--- What the task requires ---
Your response should contain each line of the data that includes "note".

--- Web page revision data ---
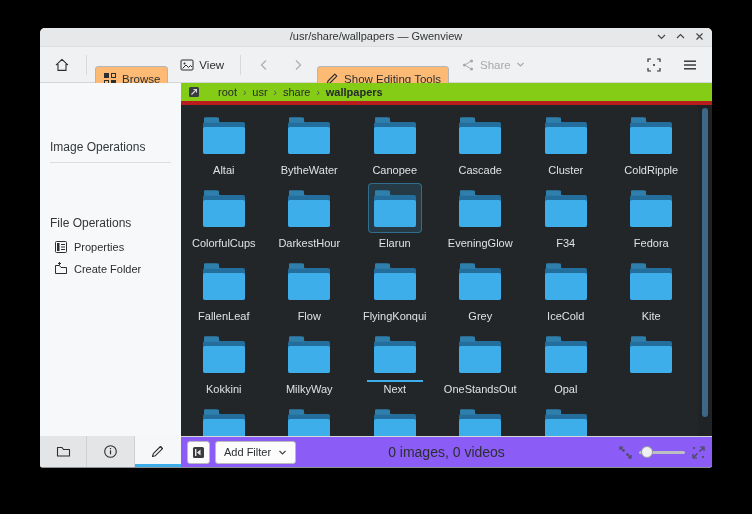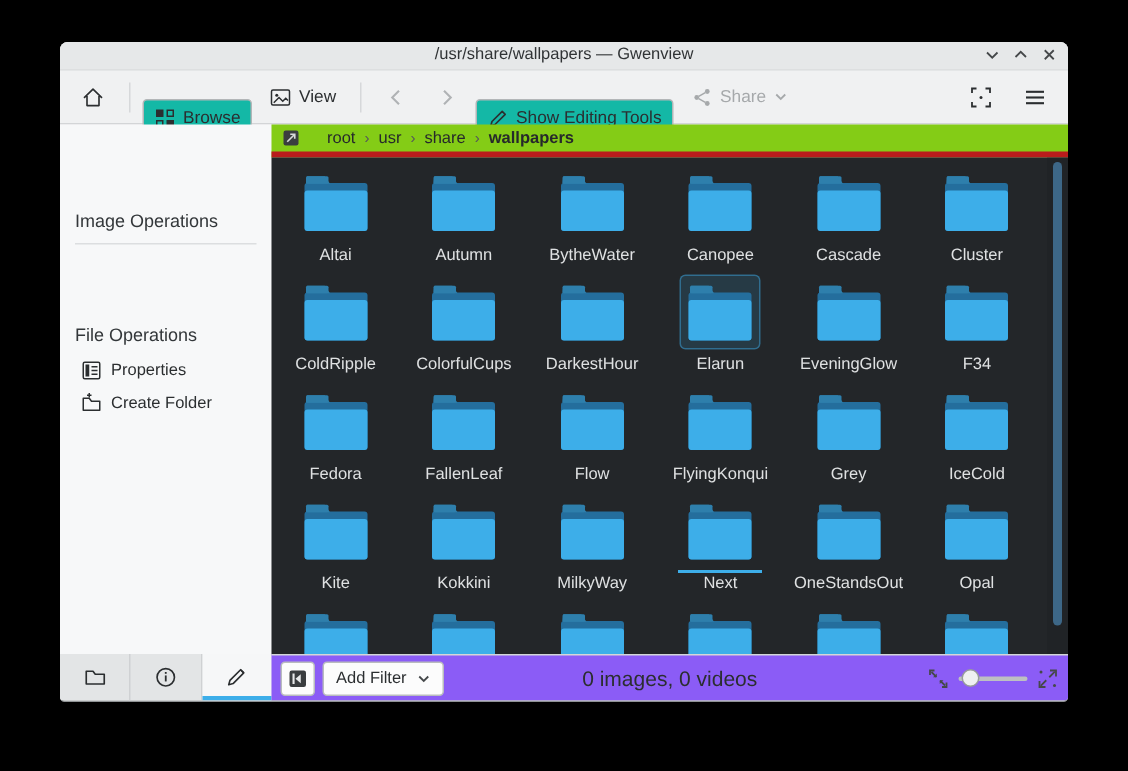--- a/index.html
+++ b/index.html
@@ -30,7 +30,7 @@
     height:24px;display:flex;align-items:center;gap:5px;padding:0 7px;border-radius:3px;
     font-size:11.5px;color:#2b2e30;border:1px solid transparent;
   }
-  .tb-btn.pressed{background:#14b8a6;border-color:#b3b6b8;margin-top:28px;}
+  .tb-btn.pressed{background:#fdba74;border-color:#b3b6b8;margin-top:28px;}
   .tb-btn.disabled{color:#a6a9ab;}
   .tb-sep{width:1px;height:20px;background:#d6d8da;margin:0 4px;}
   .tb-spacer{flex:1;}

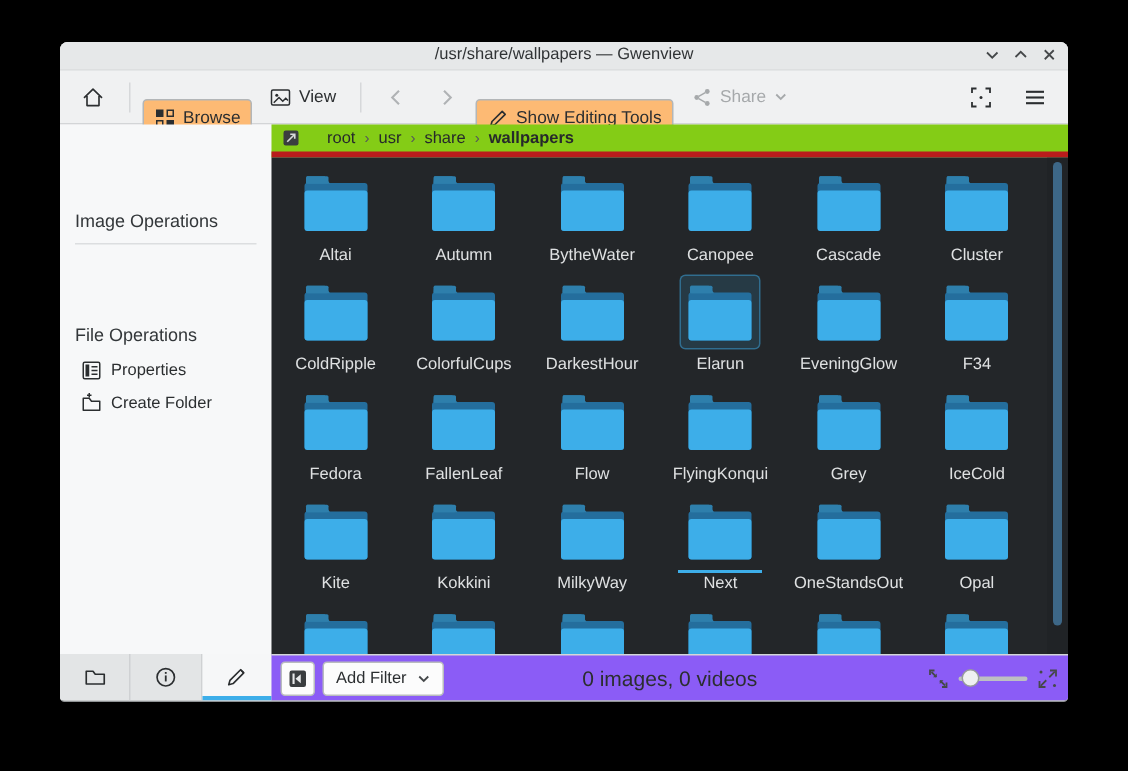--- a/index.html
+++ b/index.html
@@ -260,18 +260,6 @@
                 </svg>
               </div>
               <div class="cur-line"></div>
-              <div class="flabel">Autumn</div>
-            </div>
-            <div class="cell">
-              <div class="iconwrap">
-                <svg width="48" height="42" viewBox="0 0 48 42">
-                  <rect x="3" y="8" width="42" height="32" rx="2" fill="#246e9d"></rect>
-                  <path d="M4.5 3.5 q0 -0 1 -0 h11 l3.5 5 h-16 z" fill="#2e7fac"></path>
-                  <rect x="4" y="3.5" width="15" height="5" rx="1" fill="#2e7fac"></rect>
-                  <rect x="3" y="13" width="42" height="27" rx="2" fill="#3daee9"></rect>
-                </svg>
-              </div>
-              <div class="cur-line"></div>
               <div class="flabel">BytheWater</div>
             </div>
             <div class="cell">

* * *

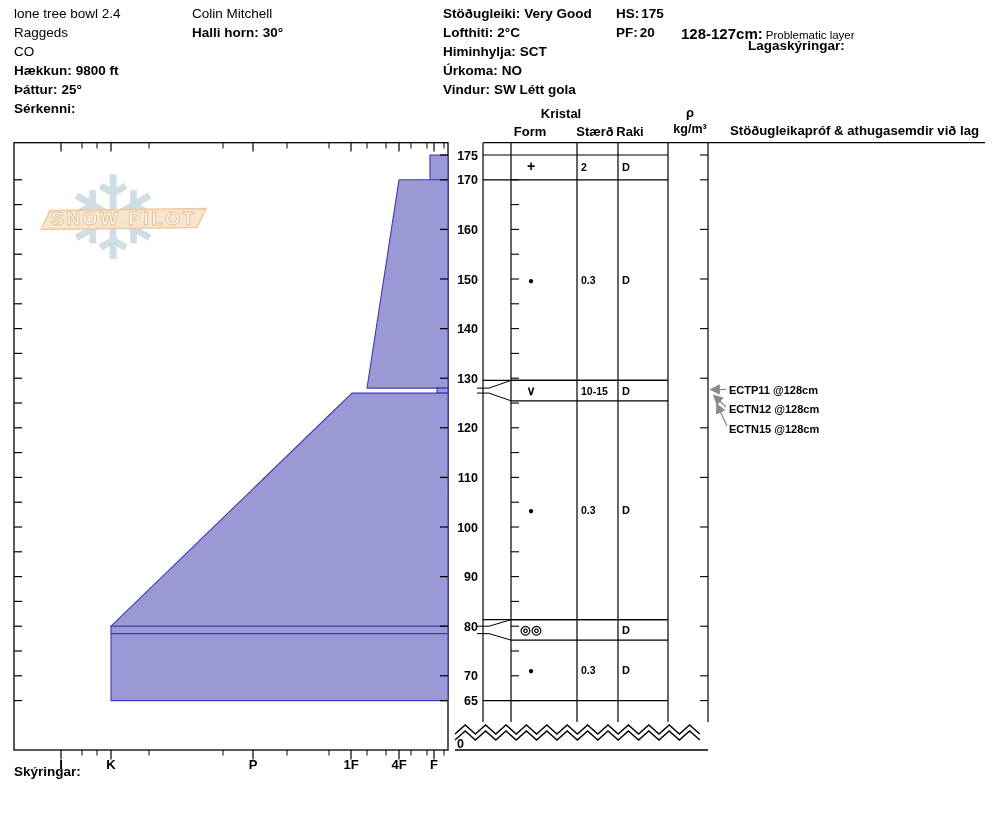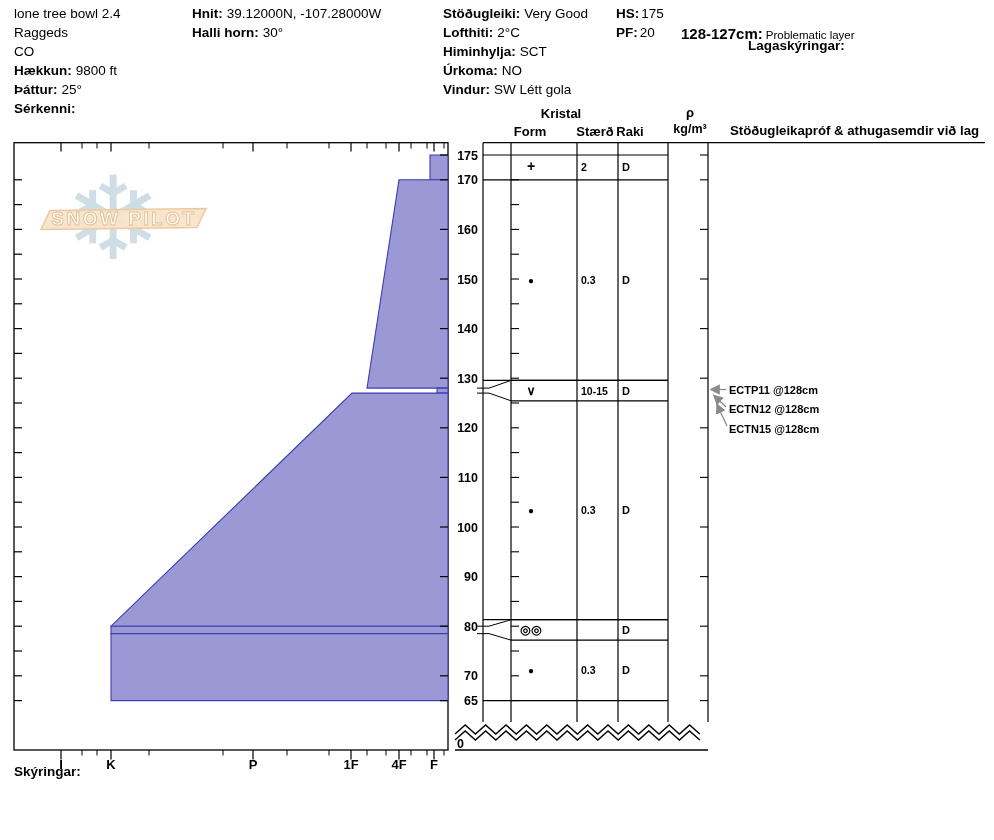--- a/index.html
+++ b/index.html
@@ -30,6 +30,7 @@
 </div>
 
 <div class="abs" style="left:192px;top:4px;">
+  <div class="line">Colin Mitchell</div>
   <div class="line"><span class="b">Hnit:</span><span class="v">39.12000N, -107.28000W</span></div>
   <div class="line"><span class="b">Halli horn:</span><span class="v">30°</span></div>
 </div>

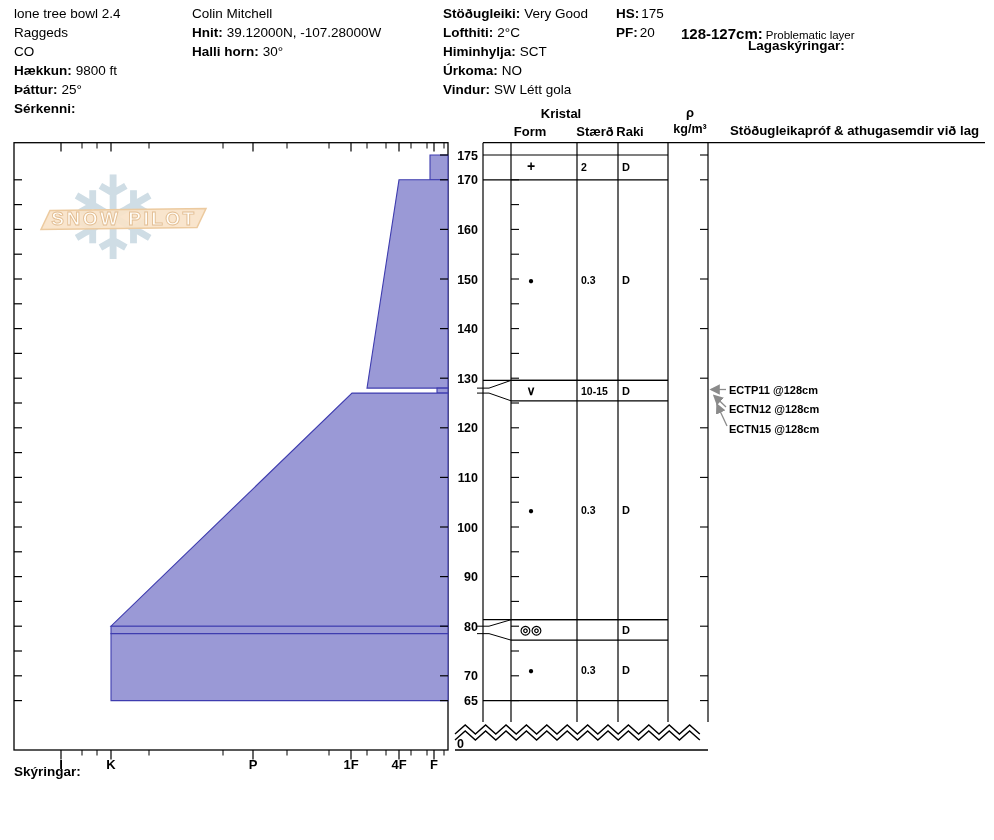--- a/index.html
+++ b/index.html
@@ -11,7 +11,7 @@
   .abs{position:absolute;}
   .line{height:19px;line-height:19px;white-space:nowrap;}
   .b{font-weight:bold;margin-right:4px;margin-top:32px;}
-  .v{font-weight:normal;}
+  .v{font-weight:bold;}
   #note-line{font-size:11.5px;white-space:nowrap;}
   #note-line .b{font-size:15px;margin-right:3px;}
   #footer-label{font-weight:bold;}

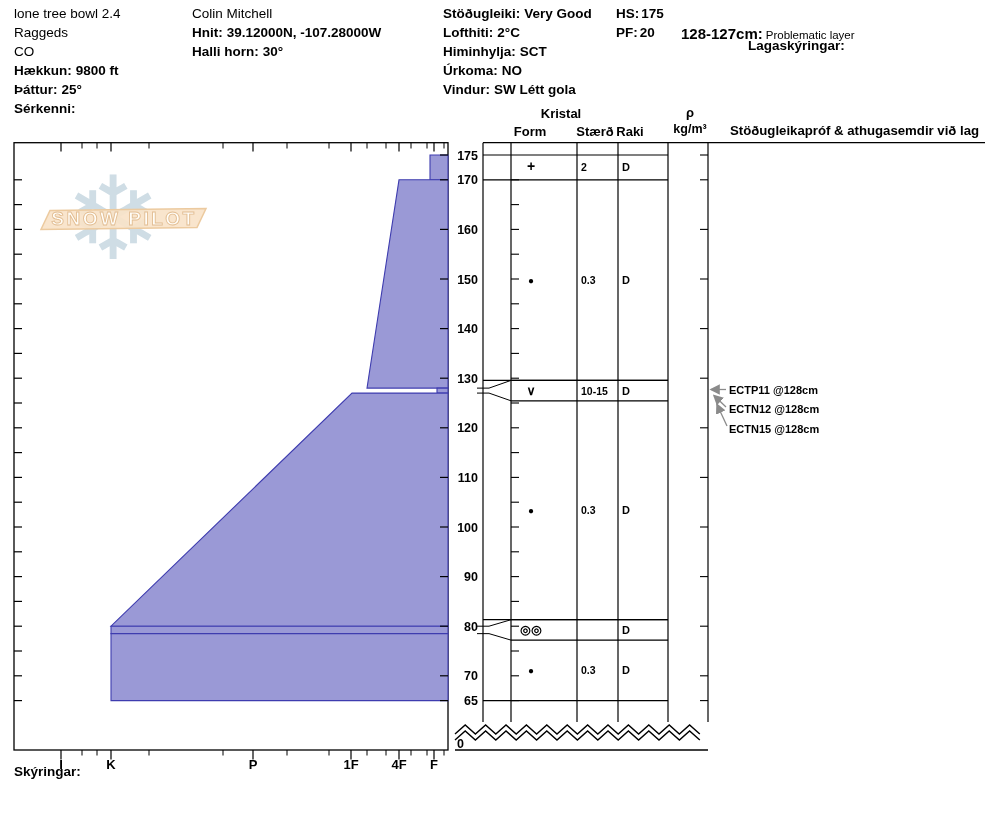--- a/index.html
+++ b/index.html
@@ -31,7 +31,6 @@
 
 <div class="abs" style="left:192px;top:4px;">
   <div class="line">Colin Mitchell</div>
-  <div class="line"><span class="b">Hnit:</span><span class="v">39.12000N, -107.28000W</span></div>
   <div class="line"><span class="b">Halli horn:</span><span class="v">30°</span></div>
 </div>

--- Answer for this exercise ---
   #note-line{font-size:11.5px;white-space:nowrap;}
   #note-line .b{font-size:15px;margin-right:3px;}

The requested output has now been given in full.